Sahmin menilai, gelar pahlawan nasional bagi Soeharto tidak harus dimaknai sebagai pembenaran atas semua kebijakan Orde Baru, melainkan sebagai pengakuan objektif terhadap jasa-jasanya dalam pembangunan bangsa.
“Bangsa yang matang tidak menutup mata terhadap sejarah. Ia memilih mengakui jasa, mengoreksi kesalahan, lalu melangkah bersama tanpa dendam,” tegasnya. Ia berpesan bahwa momentum ini seharusnya menjadi ajang bagi bangsa Indonesia untuk menunjukkan kedewasaan politik dan kebesaran hati.
Sementara itu, Badan Eksekutif Mahasiswa (BEM) Universitas Sunan Drajat (Unsuda) Lamongan mendukung Presiden ke-2 Soeharto sebagai Pahlawan Nasional.
Presiden Mahasiswa Unsuda, Firdaus mengatakan, bangsa Indonesia perlu belajar dari sejarah, baik dari kelebihan maupun kekurangan para pemimpinnya.
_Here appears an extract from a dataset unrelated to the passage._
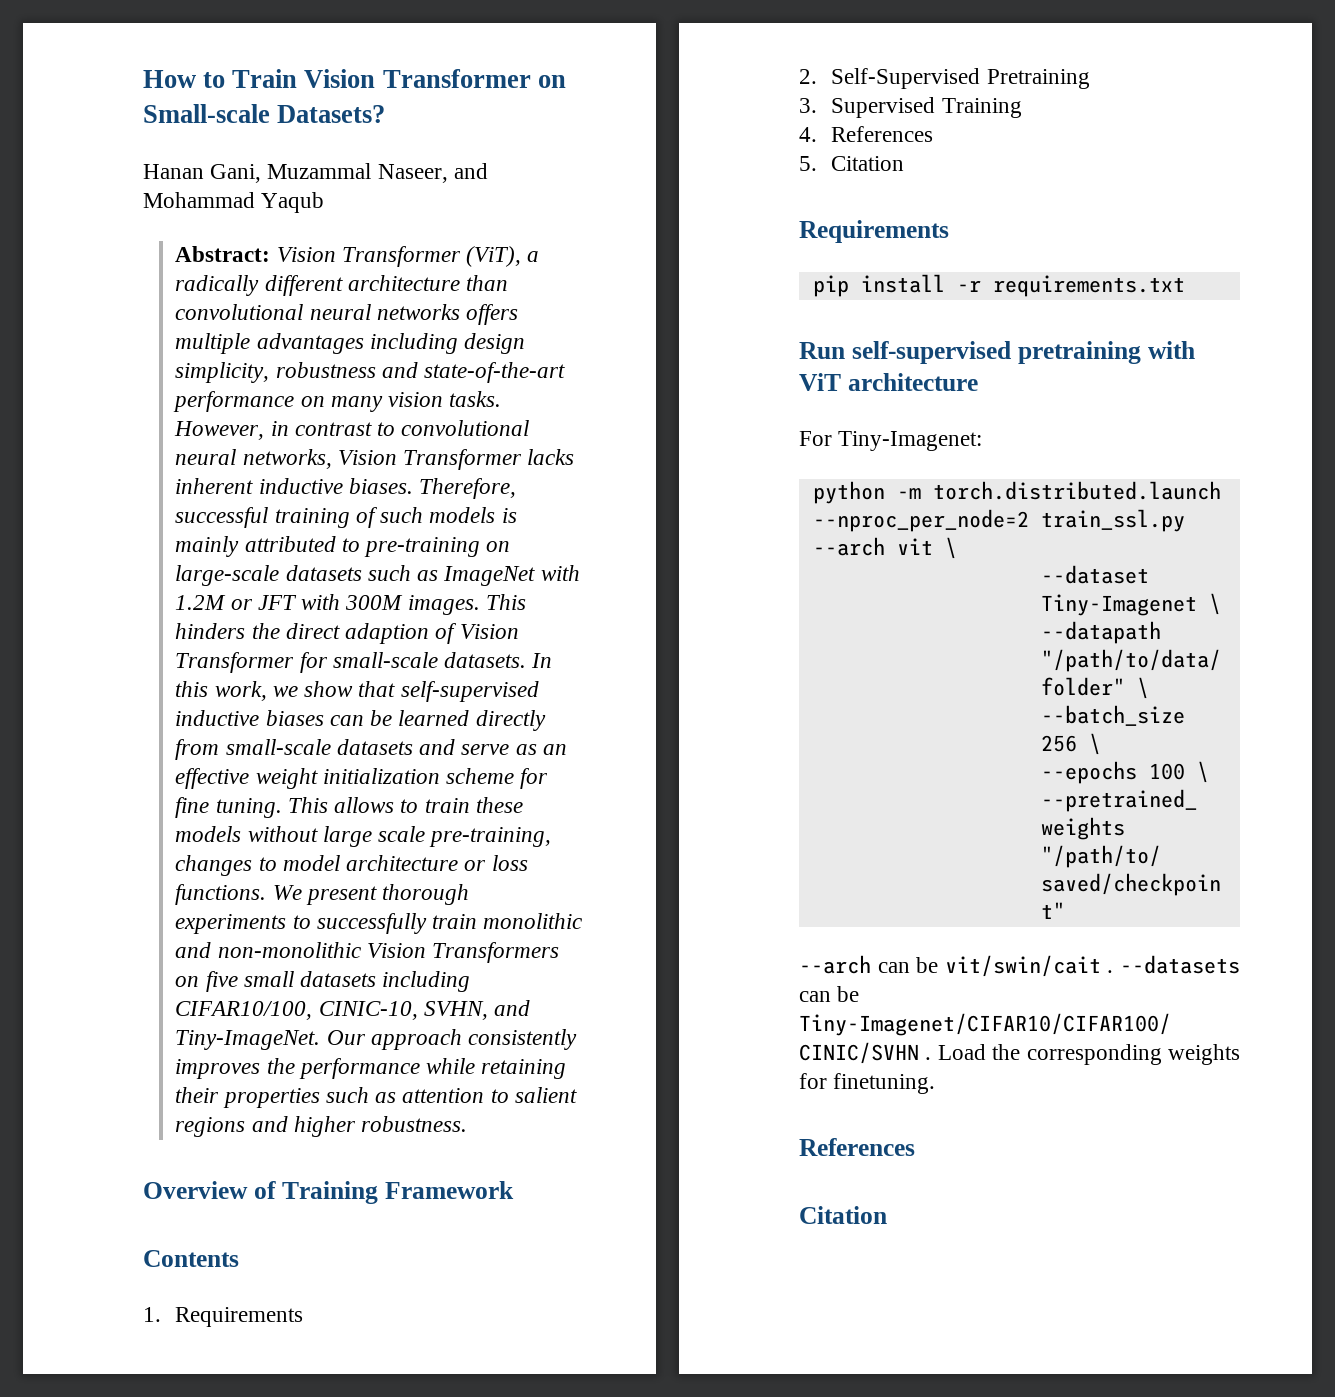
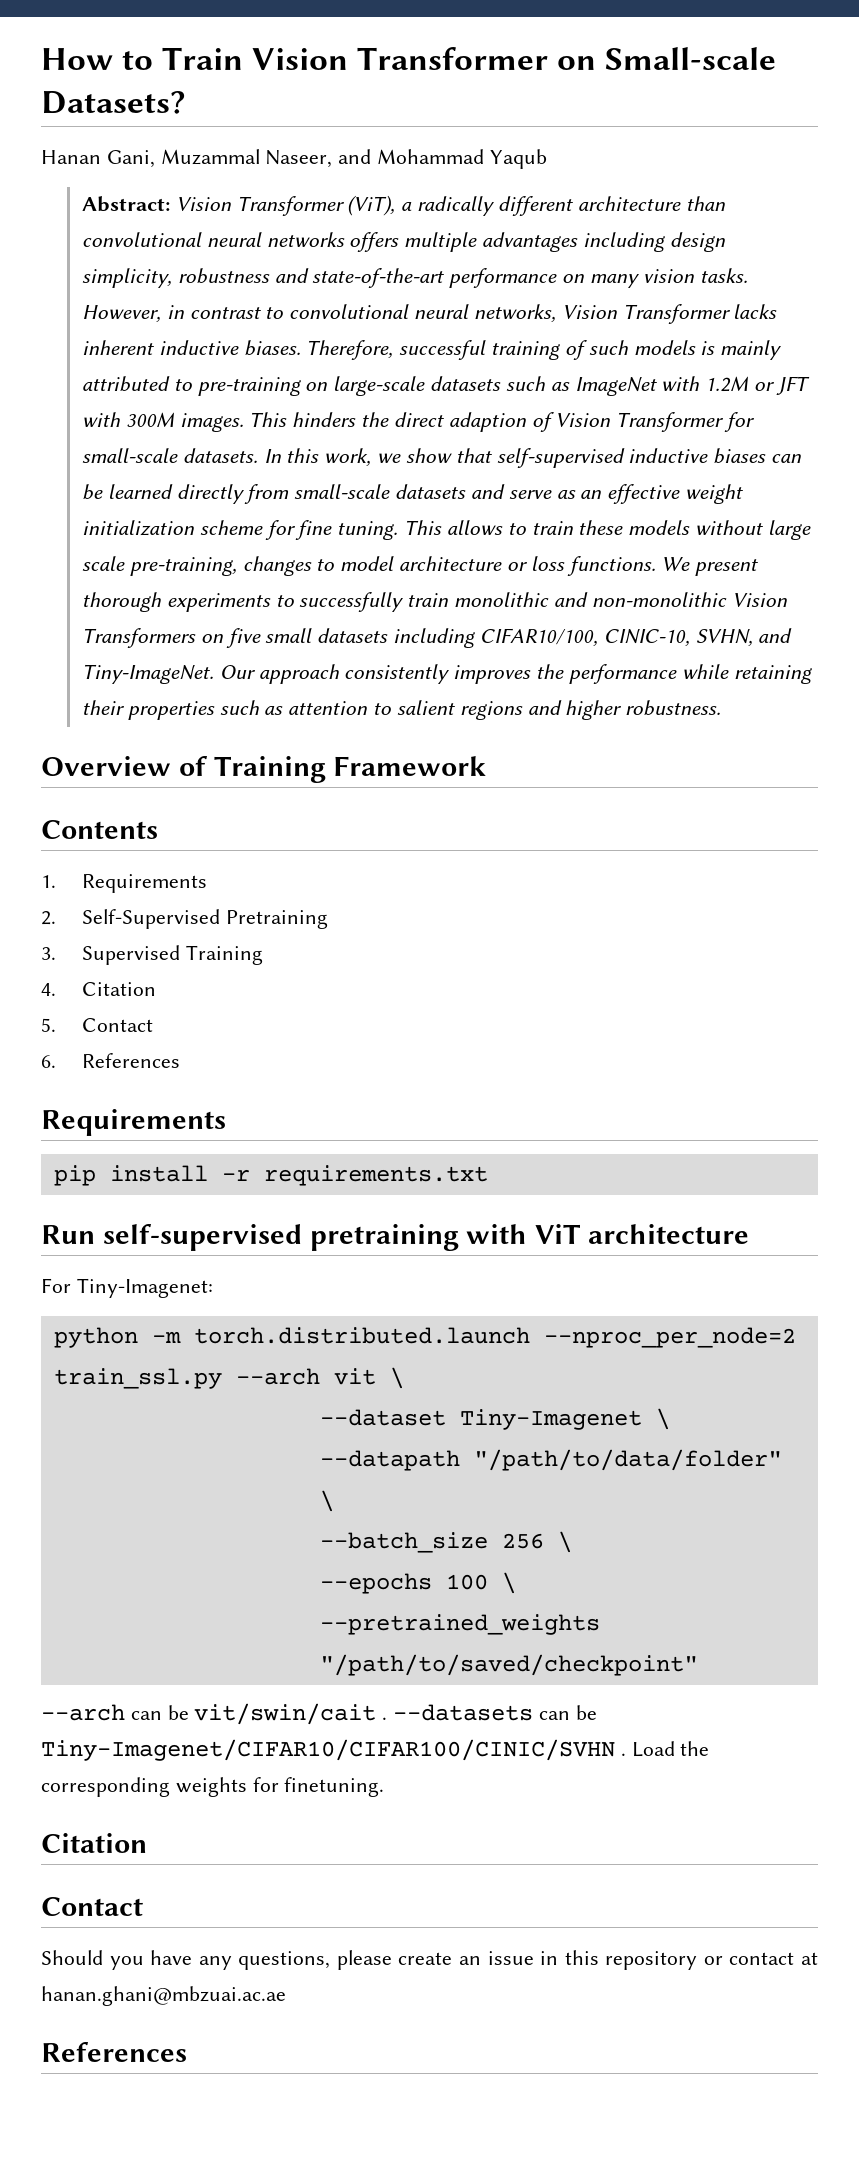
[831,126,934,142] References -> [82,982,157,996] Citation
[831,156,905,171] Citation -> [82,1018,154,1032] [41,1053,181,1068] Contact // 6. References
[799,1138,915,1156] [799,1206,887,1224] // References // Citation -> [41,1833,147,1853] [41,1897,143,1916] [41,1950,818,1970] [41,1986,286,2006] [41,2042,187,2062] // Citation // Contact // Should you have any questions, please create an issue in this repository or contact at hanan.ghani@mbzuai.ac.ae // References

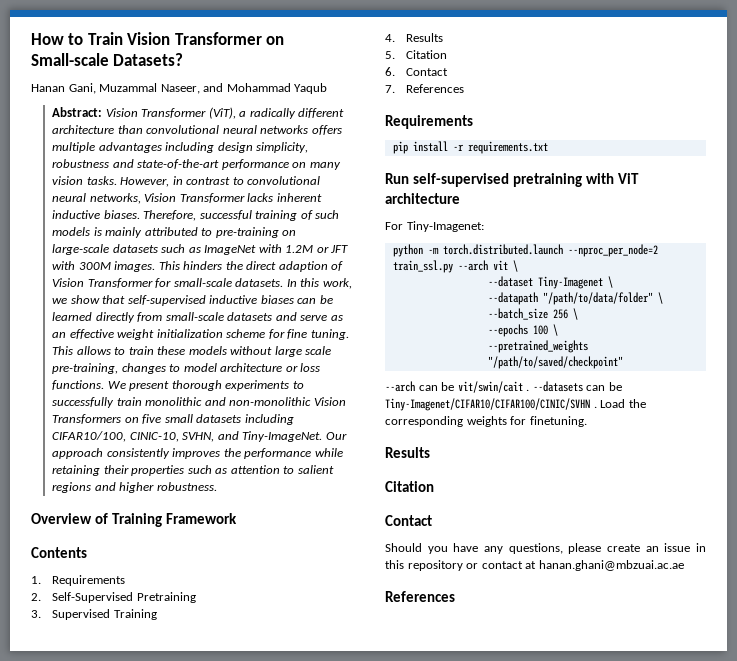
[82,982,157,996] [41,1018,154,1032] [41,1055,56,1068] Citation // 5. Contact // 6. -> [406,33,444,42] [385,50,448,59] [385,67,449,76] [385,85,395,93] Results // 5. Citation // 6. Contact // 7.
(385, 1787) none -> [385,447,430,458] // Results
Tujuannya membangun masa depan yang lebih bijak dan berkeadaban. “Sebaik-baiknya pemimpin juga memiliki kekurangan, dan bangsa yang besar adalah bangsa yang menghormati pendahulunya,” katanya
Menurutnya, Soeharto merupakan sosok yang memiliki peran penting dalam membangun pondasi Indonesia modern. Selain dikenal sebagai pemimpin yang tegas dan visioner, Soeharto juga berjasa besar dalam menjaga kedaulatan, stabilitas politik, dan kemajuan ekonomi bangsa.
“Pak Soeharto adalah pahlawan bangsa yang telah memberikan kontribusi luar biasa bagi Indonesia. Beliau berhasil meningkatkan produksi pertanian, memajukan industri, serta meningkatkan kesejahteraan rakyat melalui berbagai kebijakan strategis,” tambahnya.
BEM Unsuda juga menyoroti kontribusi Soeharto terhadap dunia pendidikan dan pesantren. Salah satunya adalah dukungan Soeharto terhadap pembangunan Pondok Pesantren Sunan Drajat, yang menjadi bagian dari upaya besar dalam pengembangan pendidikan keislaman di Indonesia.
Selain itu, BEM Unsuda menilai penetapan Soeharto sebagai Pahlawan Nasional menjadi langkah penting dalam merawat semangat persatuan bangsa. Tokoh tersebut, meski berasal dari latar belakang berbeda, sama-sama berkontribusi besar terhadap perjalanan bangsa Indonesia.
“Dengan meneladani semangat dan jasa mereka, generasi muda diharapkan mampu melanjutkan perjuangan dalam membangun bangsa yang adil, makmur, dan berkeadaban,” tutupnya.